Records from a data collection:
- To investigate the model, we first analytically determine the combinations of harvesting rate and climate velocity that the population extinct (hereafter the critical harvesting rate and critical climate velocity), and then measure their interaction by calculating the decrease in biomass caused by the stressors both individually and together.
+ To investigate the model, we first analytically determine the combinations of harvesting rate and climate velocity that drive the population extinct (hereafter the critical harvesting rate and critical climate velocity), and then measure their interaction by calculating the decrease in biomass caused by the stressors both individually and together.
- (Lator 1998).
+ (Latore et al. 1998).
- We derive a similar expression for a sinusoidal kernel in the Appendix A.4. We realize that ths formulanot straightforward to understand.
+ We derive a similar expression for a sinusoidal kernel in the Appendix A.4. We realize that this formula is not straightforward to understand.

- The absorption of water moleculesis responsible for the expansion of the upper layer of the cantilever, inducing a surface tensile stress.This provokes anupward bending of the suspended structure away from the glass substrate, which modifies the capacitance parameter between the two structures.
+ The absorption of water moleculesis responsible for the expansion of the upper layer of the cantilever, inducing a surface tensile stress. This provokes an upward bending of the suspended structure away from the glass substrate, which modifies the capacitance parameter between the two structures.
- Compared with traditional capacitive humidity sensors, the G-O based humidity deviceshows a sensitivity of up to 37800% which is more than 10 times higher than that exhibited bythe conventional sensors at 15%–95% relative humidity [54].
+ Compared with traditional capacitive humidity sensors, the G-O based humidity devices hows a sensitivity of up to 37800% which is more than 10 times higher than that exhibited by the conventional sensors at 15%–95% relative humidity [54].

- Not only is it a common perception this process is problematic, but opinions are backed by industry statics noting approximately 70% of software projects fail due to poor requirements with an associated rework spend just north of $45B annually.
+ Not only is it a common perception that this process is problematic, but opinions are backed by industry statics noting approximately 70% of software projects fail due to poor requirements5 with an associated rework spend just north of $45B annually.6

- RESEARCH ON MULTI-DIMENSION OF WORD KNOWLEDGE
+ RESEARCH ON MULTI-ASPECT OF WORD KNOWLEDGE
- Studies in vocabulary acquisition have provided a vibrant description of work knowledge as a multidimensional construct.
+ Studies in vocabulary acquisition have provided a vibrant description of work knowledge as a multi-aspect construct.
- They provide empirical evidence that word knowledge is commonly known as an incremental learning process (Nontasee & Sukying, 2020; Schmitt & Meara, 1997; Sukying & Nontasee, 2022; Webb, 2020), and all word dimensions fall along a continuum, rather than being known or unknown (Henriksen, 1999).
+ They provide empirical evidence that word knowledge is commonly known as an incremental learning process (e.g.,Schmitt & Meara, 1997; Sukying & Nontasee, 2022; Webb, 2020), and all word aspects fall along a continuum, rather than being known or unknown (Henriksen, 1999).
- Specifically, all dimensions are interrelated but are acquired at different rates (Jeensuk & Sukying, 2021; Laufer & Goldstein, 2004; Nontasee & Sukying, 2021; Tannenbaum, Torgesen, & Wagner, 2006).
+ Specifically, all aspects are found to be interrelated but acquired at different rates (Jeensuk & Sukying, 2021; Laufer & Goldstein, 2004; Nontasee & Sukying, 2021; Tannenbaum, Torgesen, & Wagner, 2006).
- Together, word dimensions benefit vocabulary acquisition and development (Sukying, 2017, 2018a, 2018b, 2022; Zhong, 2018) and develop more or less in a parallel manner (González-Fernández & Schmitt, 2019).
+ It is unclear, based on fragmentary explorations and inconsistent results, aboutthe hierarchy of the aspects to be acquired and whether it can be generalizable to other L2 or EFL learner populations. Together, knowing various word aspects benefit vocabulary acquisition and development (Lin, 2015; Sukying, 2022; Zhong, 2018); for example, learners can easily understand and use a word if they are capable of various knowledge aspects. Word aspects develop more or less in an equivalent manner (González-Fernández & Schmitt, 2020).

Problem description:
What is needed is an exact copy of every entry above.

Solution:
- To investigate the model, we first analytically determine the combinations of harvesting rate and climate velocity that the population extinct (hereafter the critical harvesting rate and critical climate velocity), and then measure their interaction by calculating the decrease in biomass caused by the stressors both individually and together.
+ To investigate the model, we first analytically determine the combinations of harvesting rate and climate velocity that drive the population extinct (hereafter the critical harvesting rate and critical climate velocity), and then measure their interaction by calculating the decrease in biomass caused by the stressors both individually and together.
- (Lator 1998).
+ (Latore et al. 1998).
- We derive a similar expression for a sinusoidal kernel in the Appendix A.4. We realize that ths formulanot straightforward to understand.
+ We derive a similar expression for a sinusoidal kernel in the Appendix A.4. We realize that this formula is not straightforward to understand.

- The absorption of water moleculesis responsible for the expansion of the upper layer of the cantilever, inducing a surface tensile stress.This provokes anupward bending of the suspended structure away from the glass substrate, which modifies the capacitance parameter between the two structures.
+ The absorption of water moleculesis responsible for the expansion of the upper layer of the cantilever, inducing a surface tensile stress. This provokes an upward bending of the suspended structure away from the glass substrate, which modifies the capacitance parameter between the two structures.
- Compared with traditional capacitive humidity sensors, the G-O based humidity deviceshows a sensitivity of up to 37800% which is more than 10 times higher than that exhibited bythe conventional sensors at 15%–95% relative humidity [54].
+ Compared with traditional capacitive humidity sensors, the G-O based humidity devices hows a sensitivity of up to 37800% which is more than 10 times higher than that exhibited by the conventional sensors at 15%–95% relative humidity [54].

- Not only is it a common perception this process is problematic, but opinions are backed by industry statics noting approximately 70% of software projects fail due to poor requirements with an associated rework spend just north of $45B annually.
+ Not only is it a common perception that this process is problematic, but opinions are backed by industry statics noting approximately 70% of software projects fail due to poor requirements5 with an associated rework spend just north of $45B annually.6

- RESEARCH ON MULTI-DIMENSION OF WORD KNOWLEDGE
+ RESEARCH ON MULTI-ASPECT OF WORD KNOWLEDGE
- Studies in vocabulary acquisition have provided a vibrant description of work knowledge as a multidimensional construct.
+ Studies in vocabulary acquisition have provided a vibrant description of work knowledge as a multi-aspect construct.
- They provide empirical evidence that word knowledge is commonly known as an incremental learning process (Nontasee & Sukying, 2020; Schmitt & Meara, 1997; Sukying & Nontasee, 2022; Webb, 2020), and all word dimensions fall along a continuum, rather than being known or unknown (Henriksen, 1999).
+ They provide empirical evidence that word knowledge is commonly known as an incremental learning process (e.g.,Schmitt & Meara, 1997; Sukying & Nontasee, 2022; Webb, 2020), and all word aspects fall along a continuum, rather than being known or unknown (Henriksen, 1999).
- Specifically, all dimensions are interrelated but are acquired at different rates (Jeensuk & Sukying, 2021; Laufer & Goldstein, 2004; Nontasee & Sukying, 2021; Tannenbaum, Torgesen, & Wagner, 2006).
+ Specifically, all aspects are found to be interrelated but acquired at different rates (Jeensuk & Sukying, 2021; Laufer & Goldstein, 2004; Nontasee & Sukying, 2021; Tannenbaum, Torgesen, & Wagner, 2006).
- Together, word dimensions benefit vocabulary acquisition and development (Sukying, 2017, 2018a, 2018b, 2022; Zhong, 2018) and develop more or less in a parallel manner (González-Fernández & Schmitt, 2019).
+ It is unclear, based on fragmentary explorations and inconsistent results, aboutthe hierarchy of the aspects to be acquired and whether it can be generalizable to other L2 or EFL learner populations. Together, knowing various word aspects benefit vocabulary acquisition and development (Lin, 2015; Sukying, 2022; Zhong, 2018); for example, learners can easily understand and use a word if they are capable of various knowledge aspects. Word aspects develop more or less in an equivalent manner (González-Fernández & Schmitt, 2020).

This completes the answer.